To truly understand how the strength of selection impacts allele frequencies, we need to run multiple models with different values of fitness for our genotypes. Using the same parameters as above, run multiple models with the selection coefficient against aa varying between -1 and 0. Rather than visualizing each model separately, you can actually plot them in together using the add=TRUE argument.

#Define the fitness of each genotype. Unlike above, you want to vary the strength of selection, so we will define multiple fitness sets (one for each model you want to run)
fitness1 <- c(?)
fitness2 <- c(?)
fitness3 <- c(?)
fitness4 <- c(?)
fitness5 <- c(?)

#Define the starting allele frequency p0. This parameter will will be the same for all models, so you only need to define it once.
start.freq1 <- ?

#Define how many generations you want to simulate. This parameter will will be the same for all models, so you only need to define it once.
gen.time1 <- ?

#Model the allele changes for the different strengths of selection. You need to run one model for each fitness distribution you defined above. Note that you can plot all results in a single graph by adding "add=TRUE" starting at the second model. 
r1 <- selection(w=fitness1, time=gen.time1, p0=start.freq1)
r2 <- selection(w=fitness2, time=gen.time1, p0=start.freq1, add=TRUE, color = 'red')
r3 <- selection(w=fitness3, time=gen.time1, p0=start.freq1, add=TRUE, color = 'blue')
r4 <- selection(w=fitness4, time=gen.time1, p0=start.freq1, add=TRUE, color = 'green')
r5 <- selection(w=fitness5, time=gen.time1, p0=start.freq1, add=TRUE, color = 'purple')
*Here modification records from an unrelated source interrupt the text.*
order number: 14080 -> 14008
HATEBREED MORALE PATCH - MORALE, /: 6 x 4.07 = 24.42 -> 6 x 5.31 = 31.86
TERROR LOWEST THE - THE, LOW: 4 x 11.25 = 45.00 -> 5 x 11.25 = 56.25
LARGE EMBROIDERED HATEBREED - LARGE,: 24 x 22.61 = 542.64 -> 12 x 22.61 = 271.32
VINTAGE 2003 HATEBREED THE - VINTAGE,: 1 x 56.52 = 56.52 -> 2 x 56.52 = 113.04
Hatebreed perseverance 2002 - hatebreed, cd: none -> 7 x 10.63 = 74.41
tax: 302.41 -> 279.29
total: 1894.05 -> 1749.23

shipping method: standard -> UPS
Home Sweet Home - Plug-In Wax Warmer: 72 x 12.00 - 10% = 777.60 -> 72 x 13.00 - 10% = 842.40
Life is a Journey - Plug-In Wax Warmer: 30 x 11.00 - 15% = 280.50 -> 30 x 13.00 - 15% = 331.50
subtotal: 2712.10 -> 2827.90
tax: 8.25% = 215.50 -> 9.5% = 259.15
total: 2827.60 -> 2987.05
Looking at the results of your models, how does varying the strength of selection affect changes in allele frequencies across generations?

Your answer goes here.


4.2. Selection on Dominant vs. Recessive phenotypes

Let’s examine what happens when the phenotype with higher fitness is dominant vs. recessive. First, set the starting frequency of the A allele to p0=0.01, and give the dominant phenotype a fitness advantage over the recessive phenotype (s against the recessive homozygotes is -0.2). Run the simulation for 1000 generations.

#Define the fitness of each genotype
fitness1 <- ?

#Define the starting allele frequency p0
start.freq1 <- ?

#Define how many generations you want to simulate
gen.time1 <- ?

#Model the allele changes and store the results in an object r1; note that the parameter t just signifies how many generations will be simulated
r1 <- selection(w=fitness1, time=gen.time1, p0=start.freq1)

#In this case, it may be useful to look at the actual numbers for p at the end of your simulation
r1.table <- data.frame(1:gen.time1, r1$p)
names(r1.table) <- c("Generation", "p")
tail(r1.table)

Now let’s examine the opposite scenario. Set the starting allele frequency p0=0.99 but this time give the recessive phenotype the fitness advantage over the dominant phenotype (same s as above). Run the simulation for 1000 generations.

#Define the fitness of each genotype
fitness2 <- ?

#Define the starting allele frequency p0
start.freq2 <- ?

#Define how many generations you want to simulate
gen.time2 <- ?

#Model the allele changes and store the results in an object r1; note that the parameter t just signifies how many generations will be simulated
r2 <- selection(w=fitness2, time=gen.time2, p0=start.freq2)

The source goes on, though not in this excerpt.